Showing 1-5 of 7 (next | show all)
2016 (very brief review can be found at the link - which is a LibraryThing page)
https://www.librarything.com/topic/226898#5820620
  dchaikin | Jun 21, 2020 |
"[So much] has my relish for poetry deserted me that at present I cannot read Virgil with pleasure." - Thomas Jefferson to John Daly Burk, 21 Jun. 1801 [PTJ 34:400-401]

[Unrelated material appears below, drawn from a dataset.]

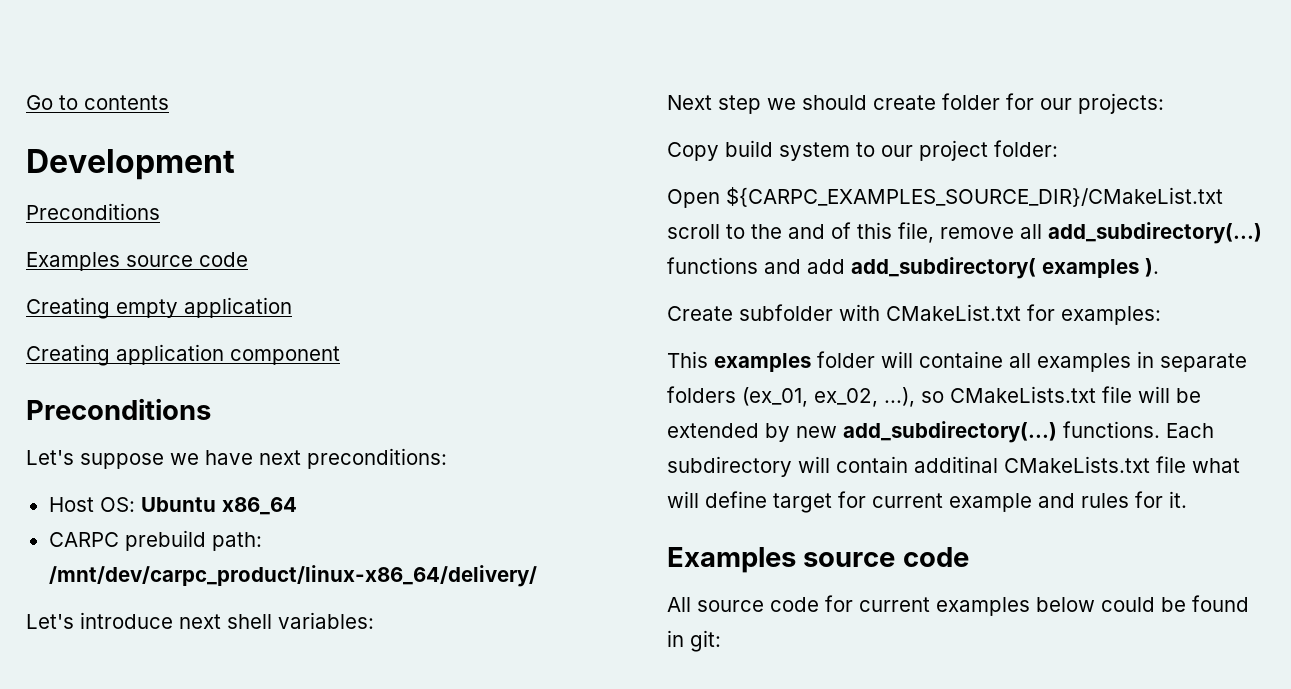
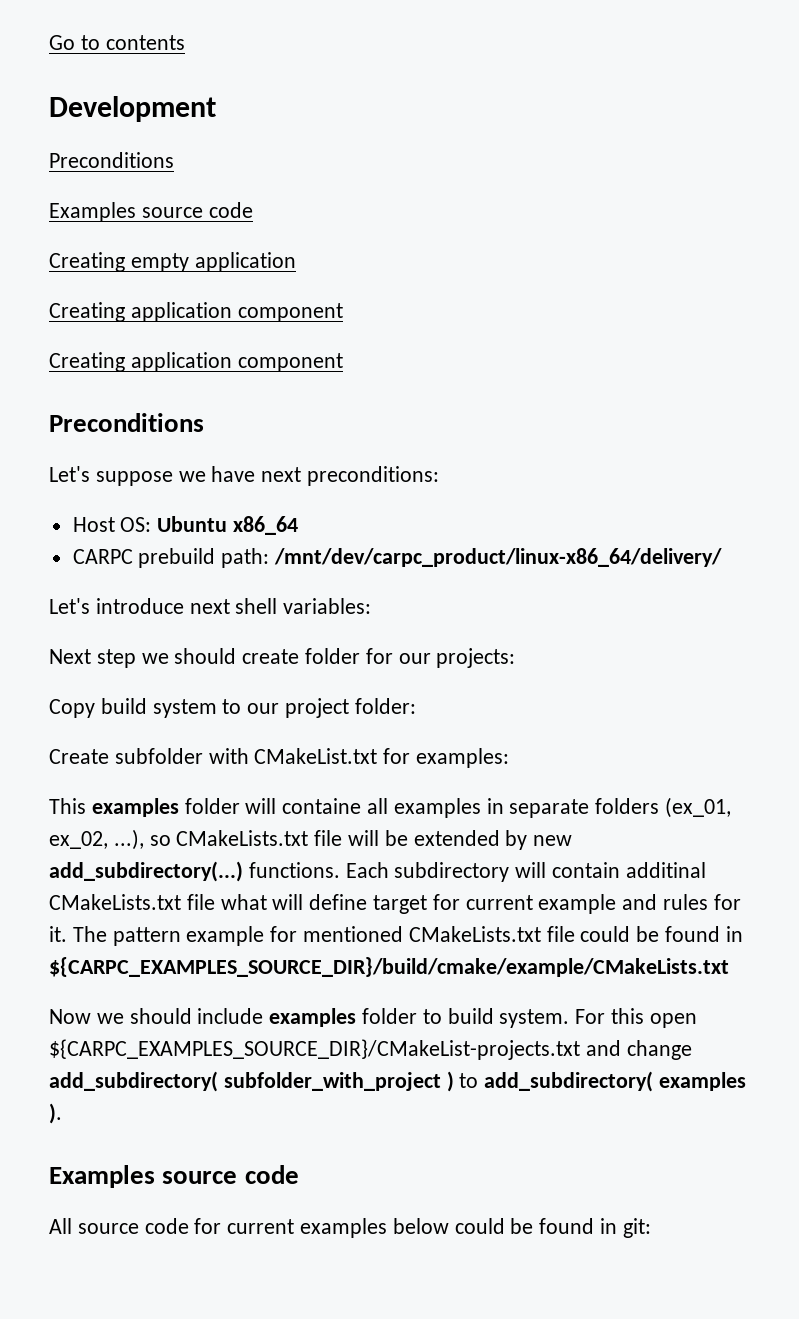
(340, 355) none -> [49,352,343,372] // Creating application component
[667,187,1223,208] [667,222,1262,244] [667,257,1159,279] // Open ${CARPC_EXAMPLES_SOURCE_DIR}/CMakeList.txt scroll to the and of this file, remove all add_subdirectory(...) functions and add add_subdirectory( examples ). -> (416, 706) none
(1187, 499) none -> [72,926,743,946] [49,957,729,977] [49,1008,697,1028] [49,1039,692,1060] [49,1071,747,1092] [49,1103,62,1124] The pattern example for mentioned CMakeLists.txt file could be found in ${CARPC_EXAMPLES_SOURCE_DIR}/build/cmake/example/CMakeLists.txt // Now we should include examples folder to build system. For this open ${CARPC_EXAMPLES_SOURCE_DIR}/CMakeList-projects.txt and change add_subdirectory( subfolder_with_project ) to add_subdirectory( examples ).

"your Latin & Greek should be kept up assiduously by reading at spare hours: and, discontinuing the desultory reading of the schools. I would advise you to undertake a regular course of history & poetry in both languages ... in Latin read Livy, Caesar, Sallust Tacitus, Cicero’s Philosophies, and some of his Orations, in prose; and Virgil, Ovid’s Metamorphoses, Horace, Terence & Juvenal for poetry." - Thomas Jefferson to Francis Eppes, 6 Oct. 1820
  ThomasJefferson | Jul 15, 2014 |
These poems provide the foundation for a definition of pastoral. Virgil's book contains ten pieces, each called not an idyll but an eclogue, populated by and large with herdsmen imagined conversing and singing in largely rural settings, whether suffering or embracing revolutionary change or happy or unhappy love. They are inviting and easy to like, both attractive and intelligent. This was from early in Virgil's career and he is already an accomplished poet. The eclogues, written under the patronage of Maecenas, are called the Bucolics or country poems even though they are really highly civilized set pieces. Like much of Roman literature they look back to Greek examples, in this case that of Theocritus, the Greek poet of the third century B.C.
They highlight individual characters like Meliboeus and Tityrus in Eclogue 1. Here Virgil uses the two herdsmen to convey issues of power and its opposite. In Eclogue 2 Corydon and Alexis demonstrate the power of passion. Corydon coaxes Alexis saying, "O come and live with me in the countryside among the humble farms." (p 13) Virgil is able to consider the result of erotic passion with some detachment through his use of homosexual passion in this country setting. Perhaps the best known of the Eclogues is number four which foretells of a son to be born to Antony and Octavia. Alas this event was not fated to happen and the birth prophesied would later be interpreted as one of a completely different boy, one who would have a career that outlived both the poet Virgil and Rome's empire if not her culture.
Through the eclogues as a whole there is the exploration of the idea of the nature of the pastoral, its innocence and seeming edenic being in comparison with the urban life of Virgil and most of his audience. In David Ferry's beautiful translation these verses come alive in a contemporary idiom. As Michael Dirda has said, this is a "volume to buy, read , and treasure." ( )
  jwhenderson | Jul 16, 2012 |
Virgil's Eclogues are the second and most influential step in the establishment of the pastoral mode in European and European colonial poetry (the first were some of Theocritus' Idylls). One is of course entitled to an opinion, but one should be aware that one's opinion of Virgil's poetry really doesn't matter; it certainly doesn't have any bearing upon the quality or influence of his poetry. Personally, I prefer many of the Ancient Greeks to any of the Romans. I also frequently feel that Virgil receives too much attention relative to the Greeks. There are many reasons for this, many of them historical. I'm not trying to change things with regard to who is more popular.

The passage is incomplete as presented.